**** Data for this task
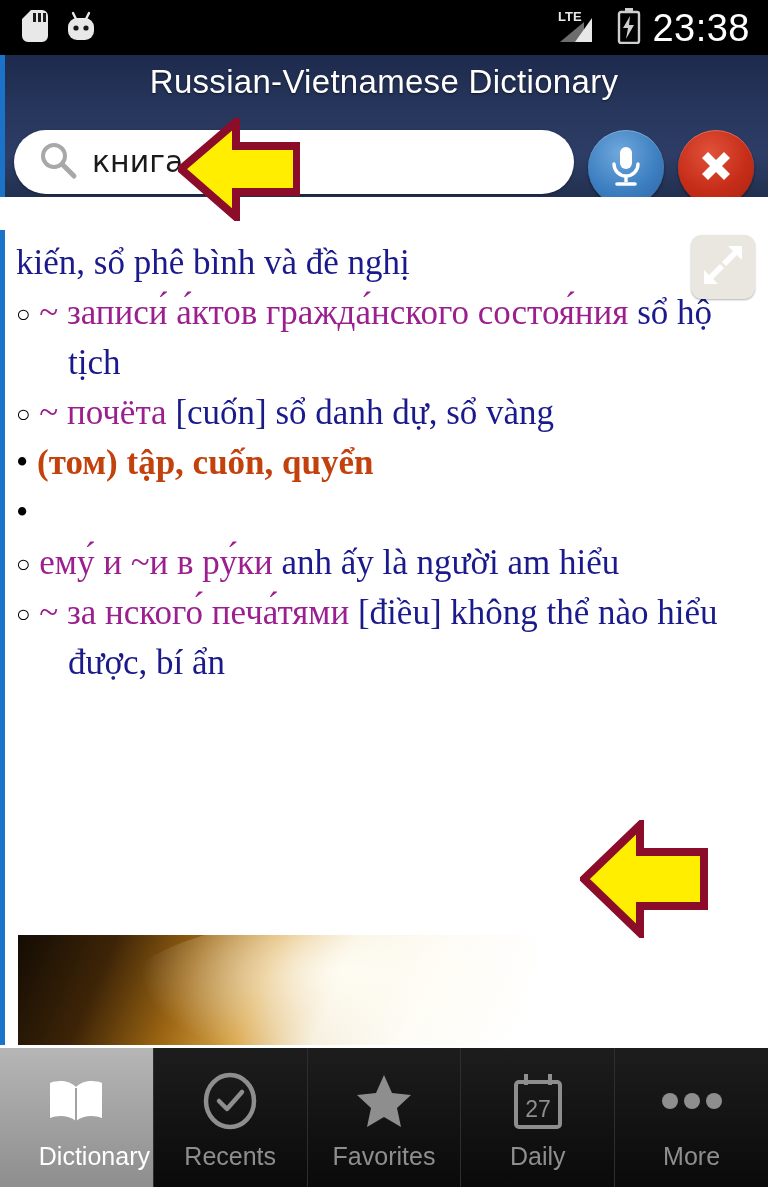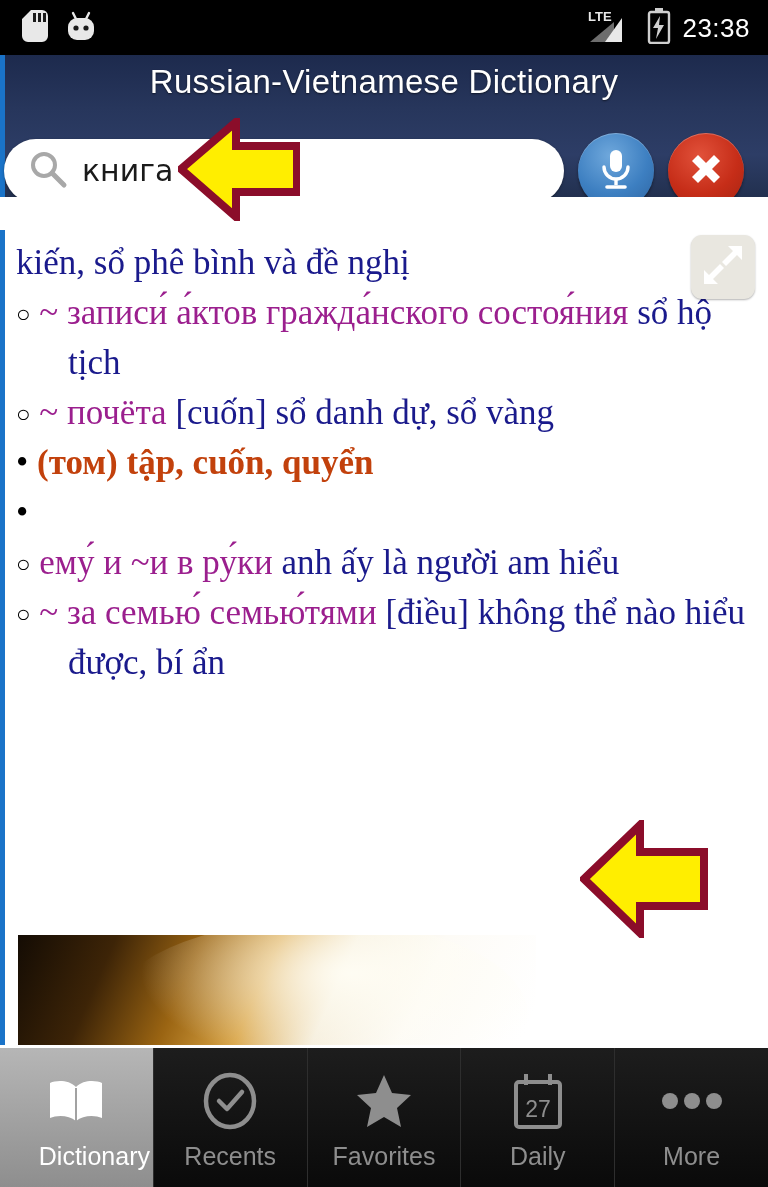"23:38" .sb-time { font-size: 26px -> 38px }
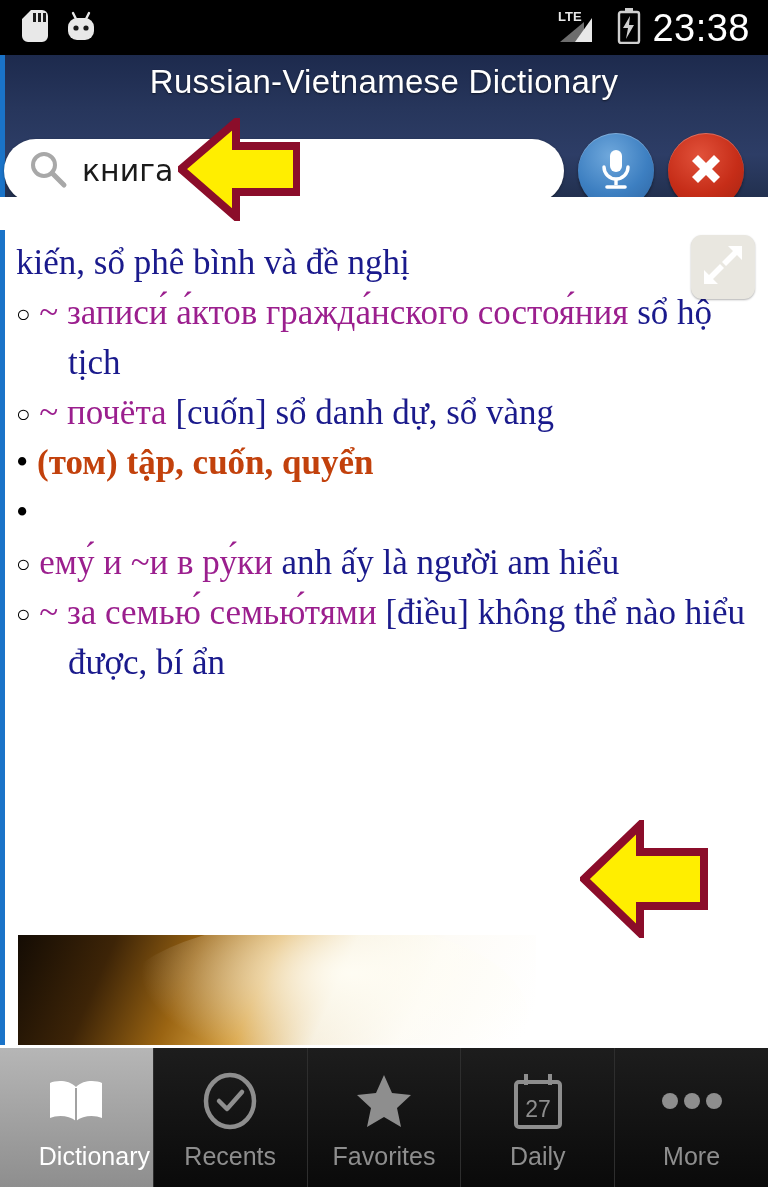"книга" .searchrow { align-items: center -> none; left: 4px -> 14px }
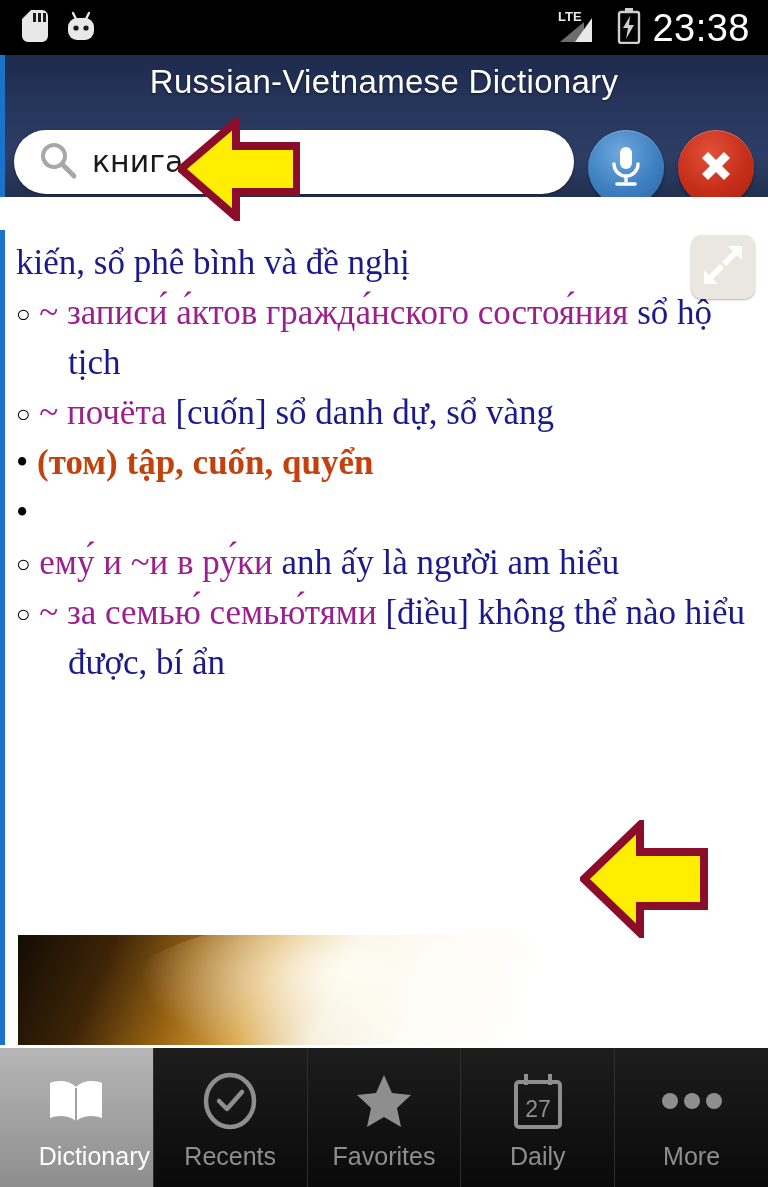"~ за семью́ семью́тями" span.ru { text: семью́ семью́тями -> нского́ печа́тями }
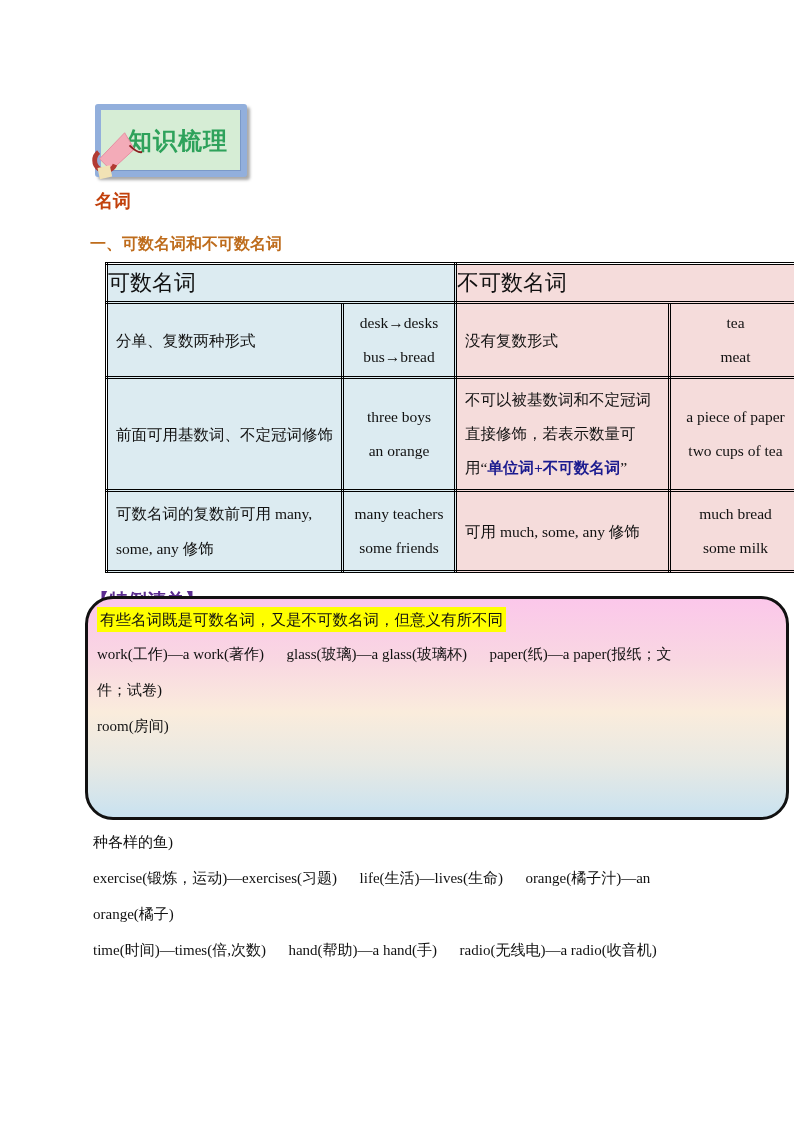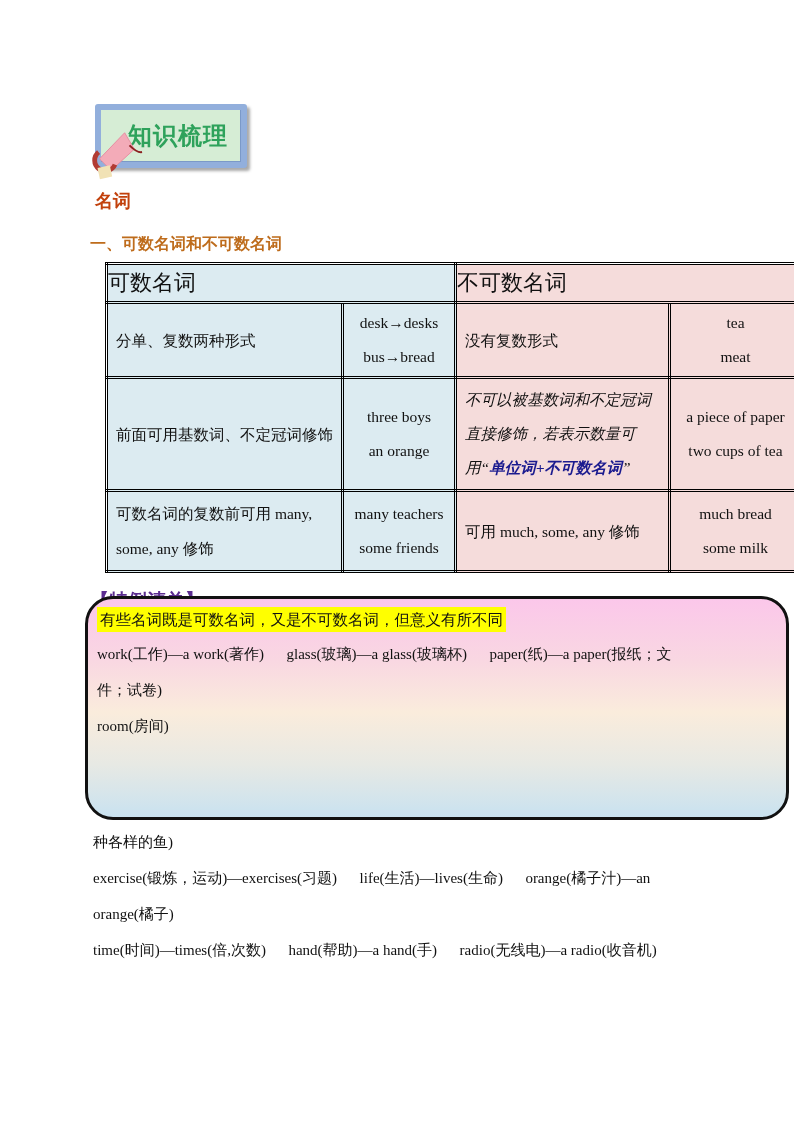"知识梳理" .badge { height: 64px -> 73px }
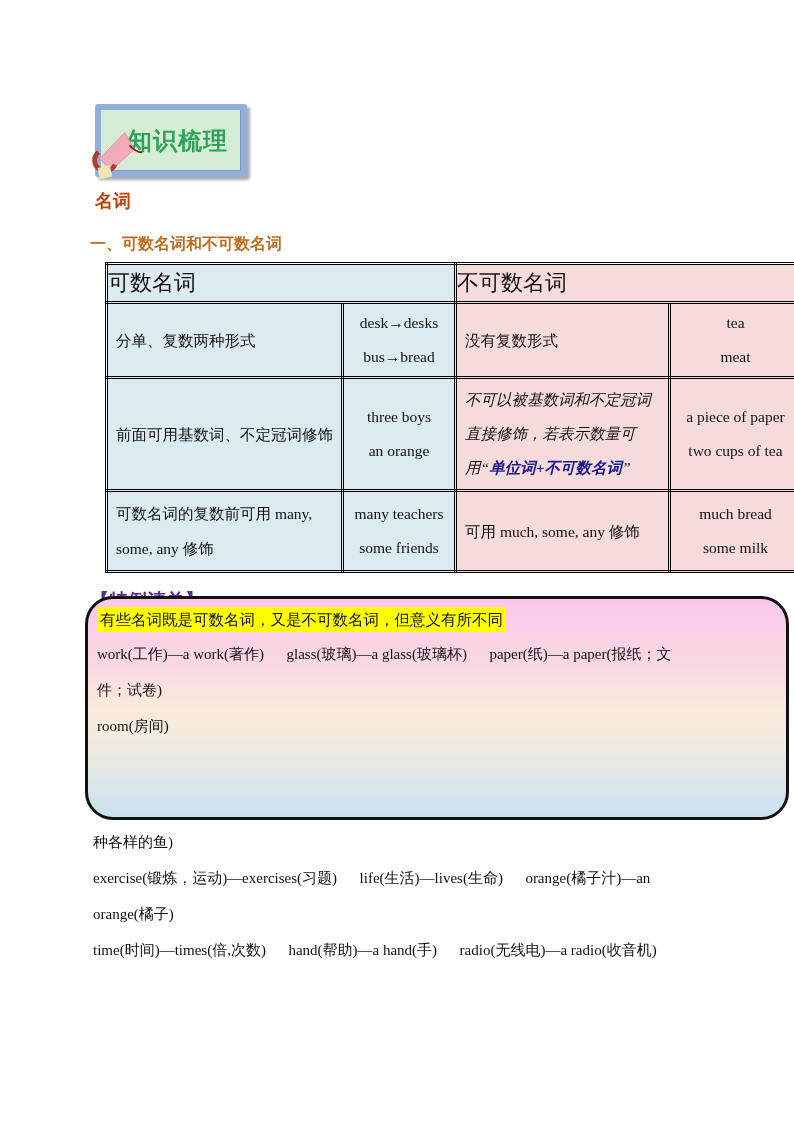"不可以被基数词和不定冠词直接修饰，若表示数量可用“单位词+不可数名词”" td.desc { font-style: italic -> none }
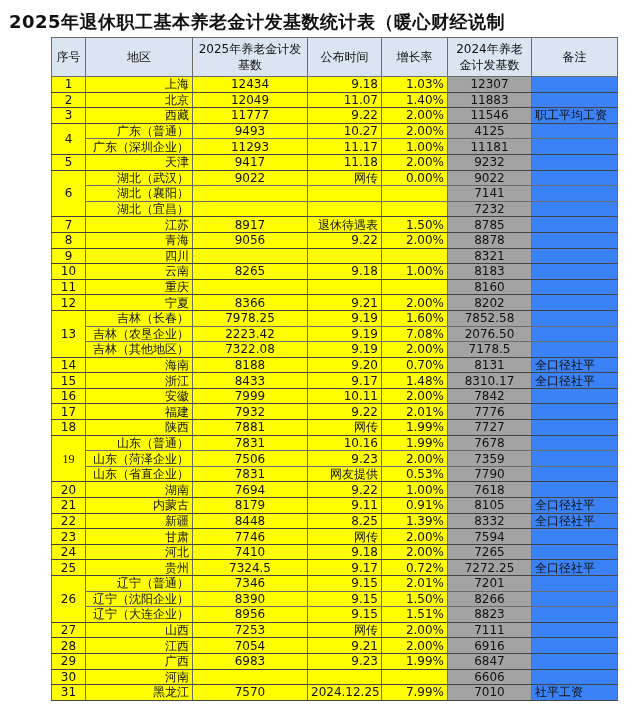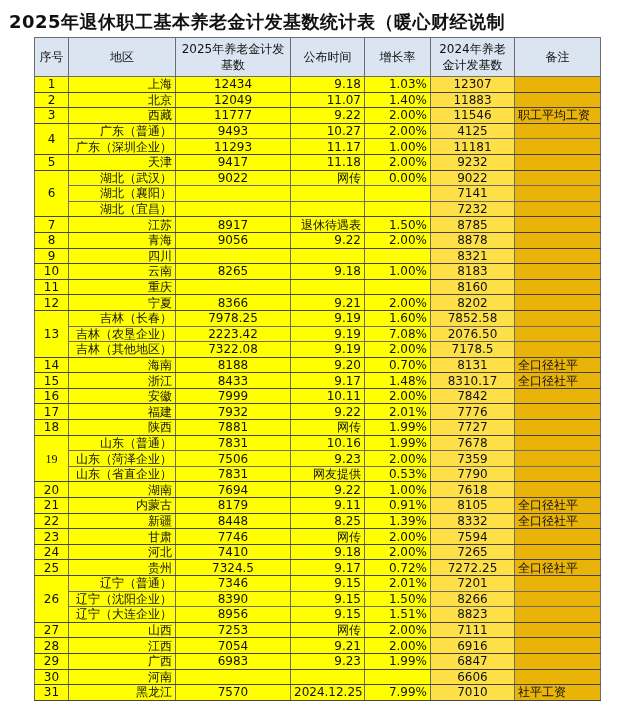"序号" table { left: 34px -> 51px }
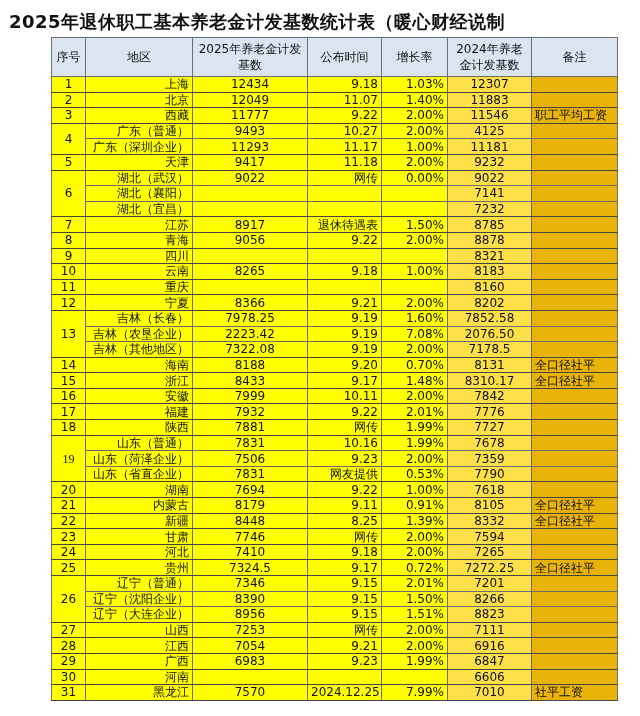"12307" td.p { background: #fde047 -> #a3a3a3 }
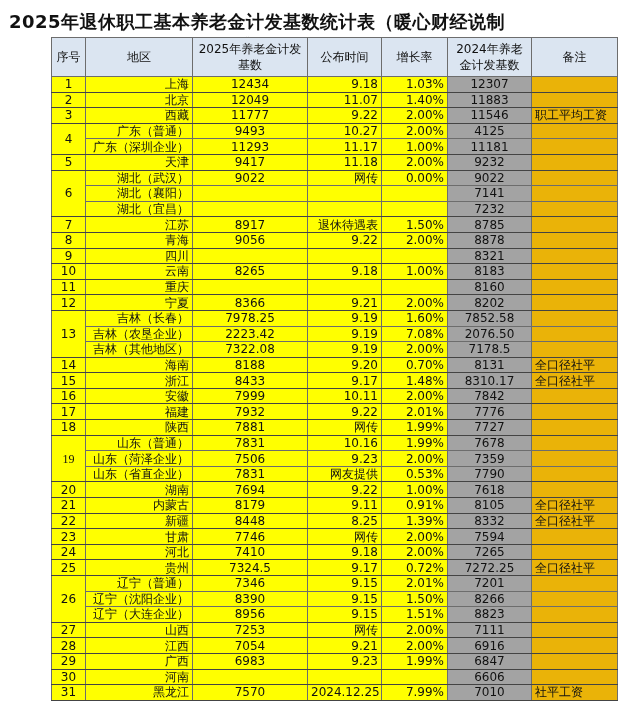"职工平均工资" td.b { background: #eab308 -> #3b82f6 }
********
▶ [Your instructions] Print the material above once more, exactly, minus the pictures.

▶ [Answer space]
"23:38" .sb-time { font-size: 26px -> 38px }
"книга" .searchrow { align-items: center -> none; left: 4px -> 14px }
"~ за семью́ семью́тями" span.ru { text: семью́ семью́тями -> нского́ печа́тями }
"知识梳理" .badge { height: 64px -> 73px }
"不可以被基数词和不定冠词直接修饰，若表示数量可用“单位词+不可数名词”" td.desc { font-style: italic -> none }
"序号" table { left: 34px -> 51px }
"12307" td.p { background: #fde047 -> #a3a3a3 }
"职工平均工资" td.b { background: #eab308 -> #3b82f6 }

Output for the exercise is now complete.